*** Opening Supplied entries ***

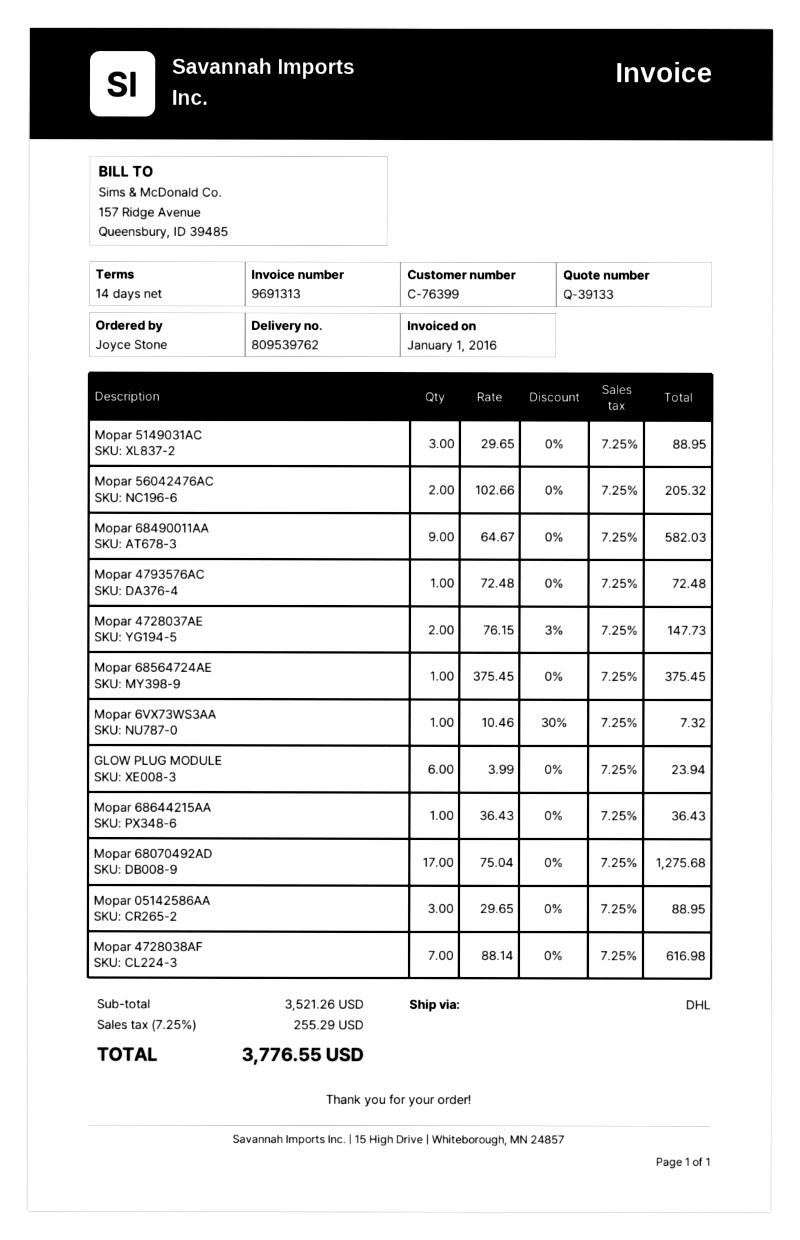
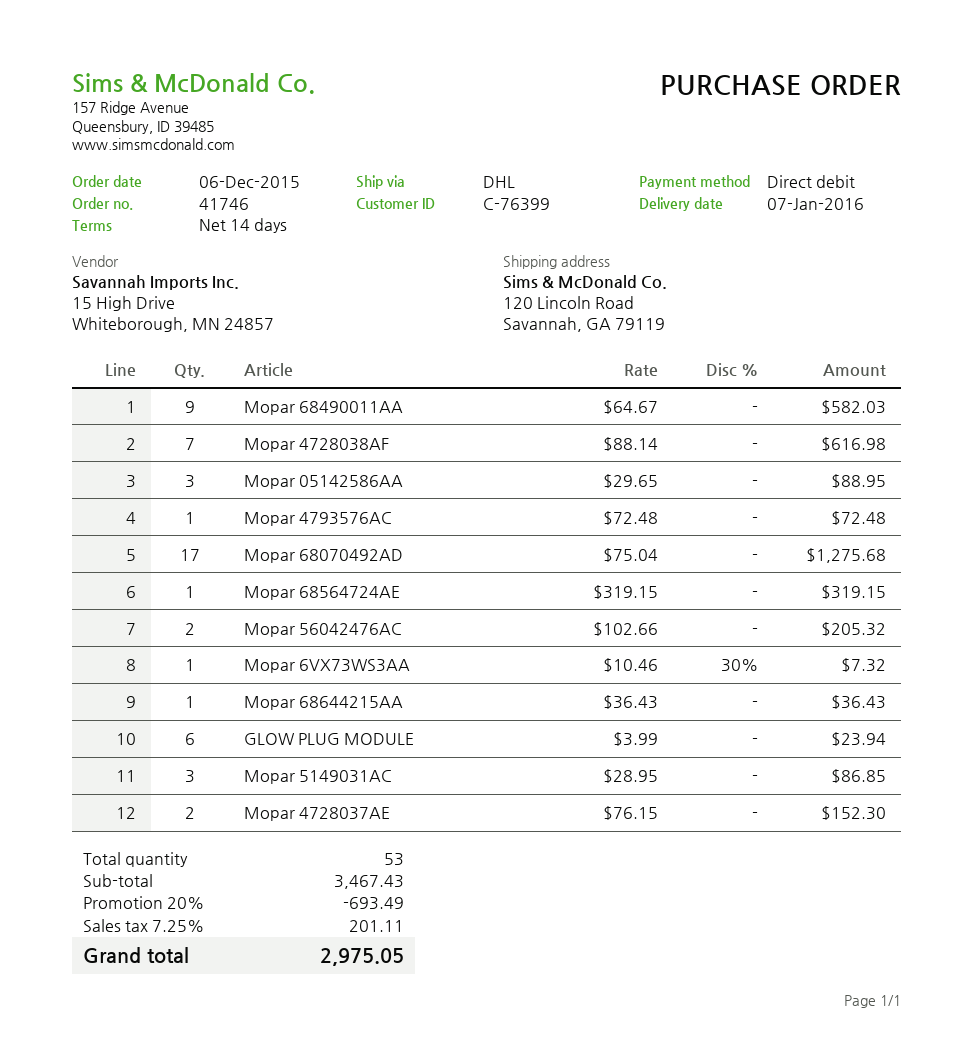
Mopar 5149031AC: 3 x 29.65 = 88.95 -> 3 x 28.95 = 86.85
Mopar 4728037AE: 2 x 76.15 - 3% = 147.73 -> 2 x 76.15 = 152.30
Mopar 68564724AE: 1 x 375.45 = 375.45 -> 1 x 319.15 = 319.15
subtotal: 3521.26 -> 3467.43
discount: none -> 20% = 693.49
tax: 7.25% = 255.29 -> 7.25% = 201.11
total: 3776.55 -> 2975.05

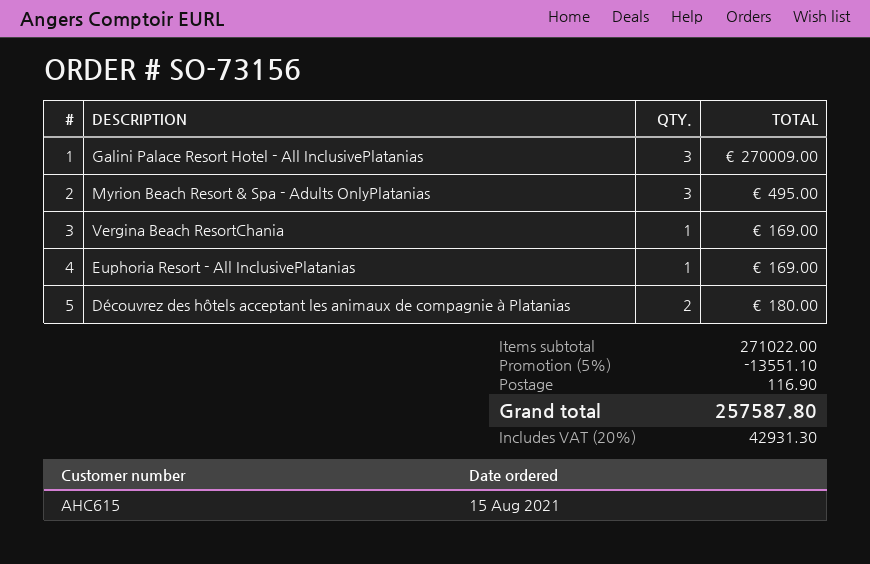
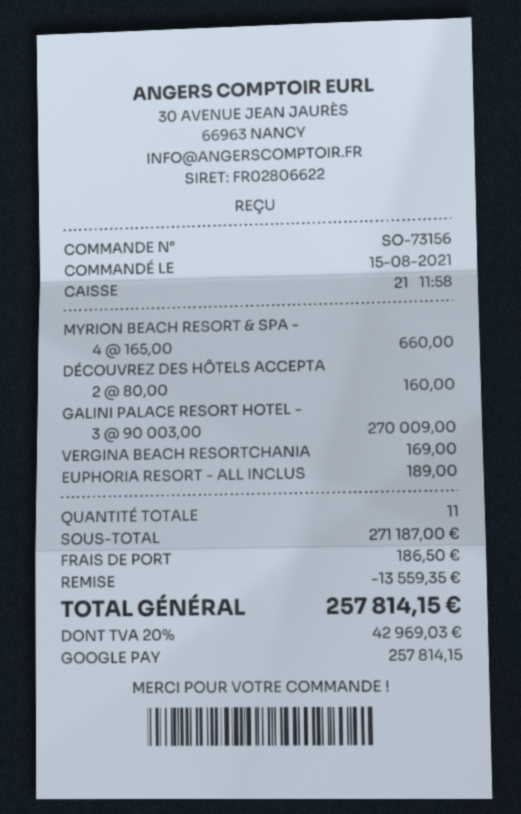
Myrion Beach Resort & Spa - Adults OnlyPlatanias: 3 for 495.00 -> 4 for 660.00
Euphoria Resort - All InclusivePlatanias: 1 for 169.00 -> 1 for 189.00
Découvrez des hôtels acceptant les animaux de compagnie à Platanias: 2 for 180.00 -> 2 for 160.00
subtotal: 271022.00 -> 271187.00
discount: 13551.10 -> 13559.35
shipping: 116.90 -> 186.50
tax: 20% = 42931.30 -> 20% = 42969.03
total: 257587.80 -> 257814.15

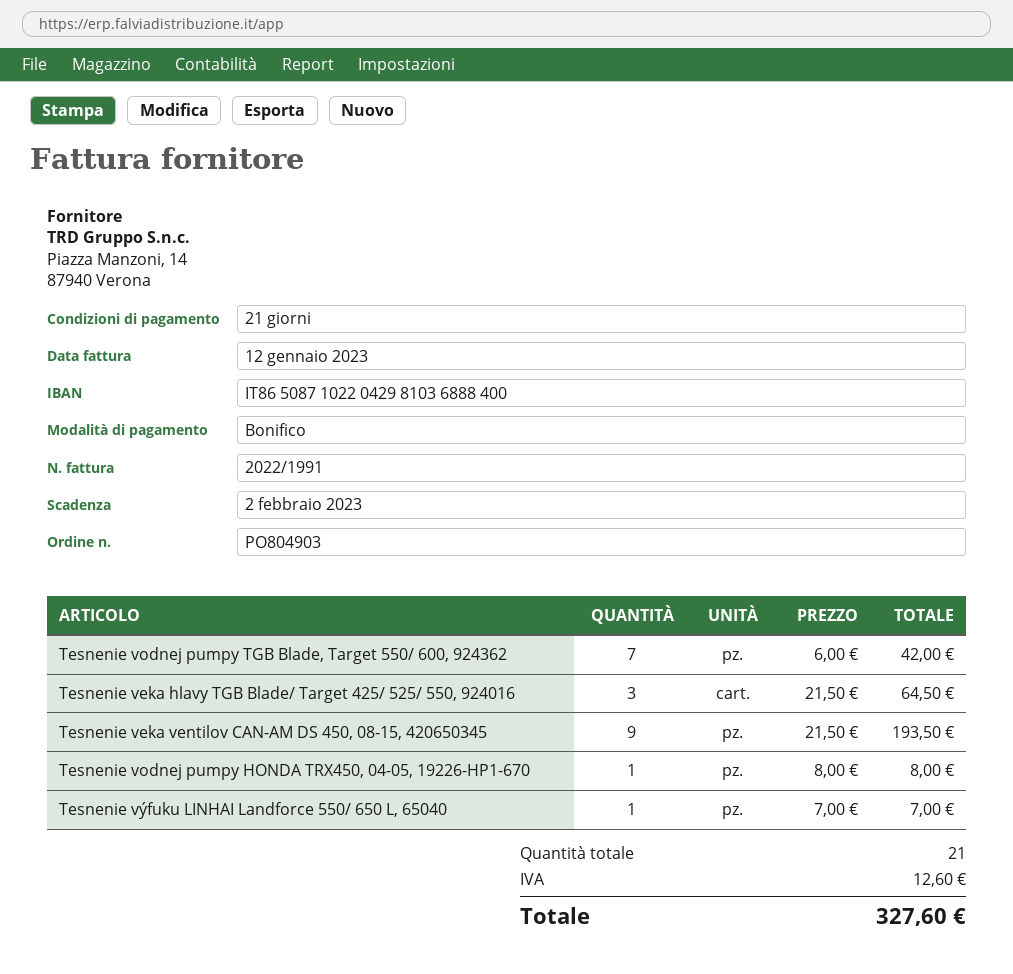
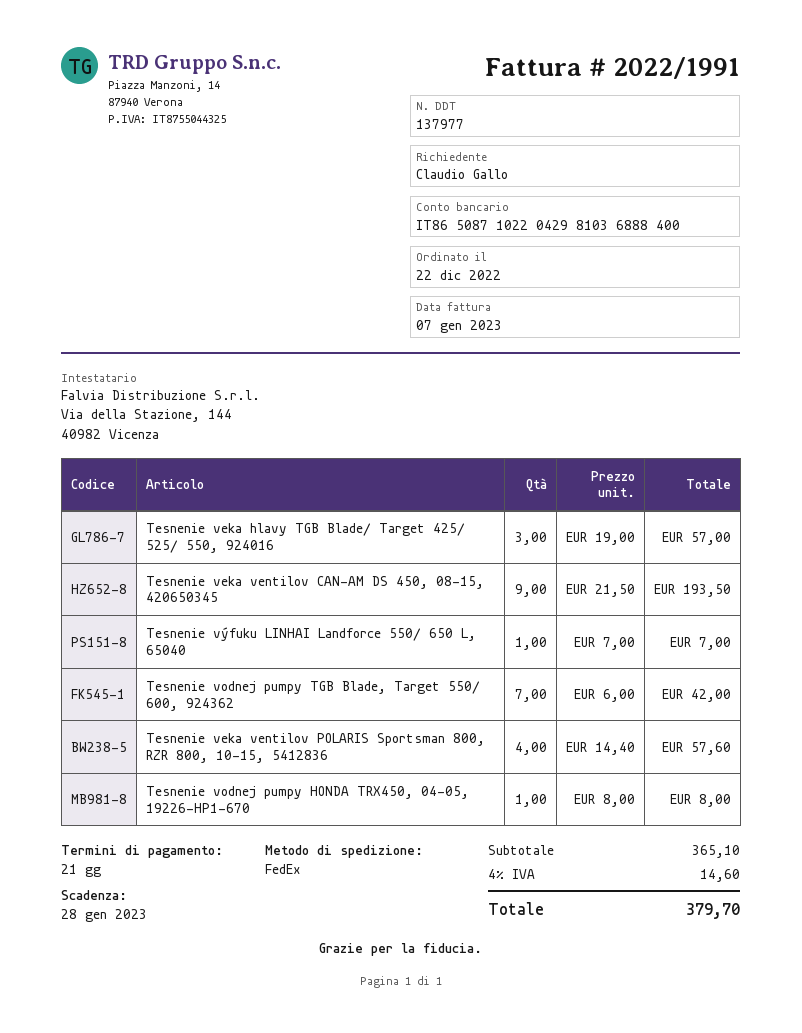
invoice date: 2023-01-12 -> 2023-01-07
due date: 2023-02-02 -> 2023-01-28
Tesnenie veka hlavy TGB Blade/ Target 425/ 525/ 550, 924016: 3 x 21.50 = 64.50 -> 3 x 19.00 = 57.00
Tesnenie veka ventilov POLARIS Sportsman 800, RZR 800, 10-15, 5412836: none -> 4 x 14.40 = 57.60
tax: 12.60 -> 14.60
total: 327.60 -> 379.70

*** Closing Supplied entries ***

Exercise — What must be returned is only the number of lines in the records that hold the word "discount".

Task solution — 2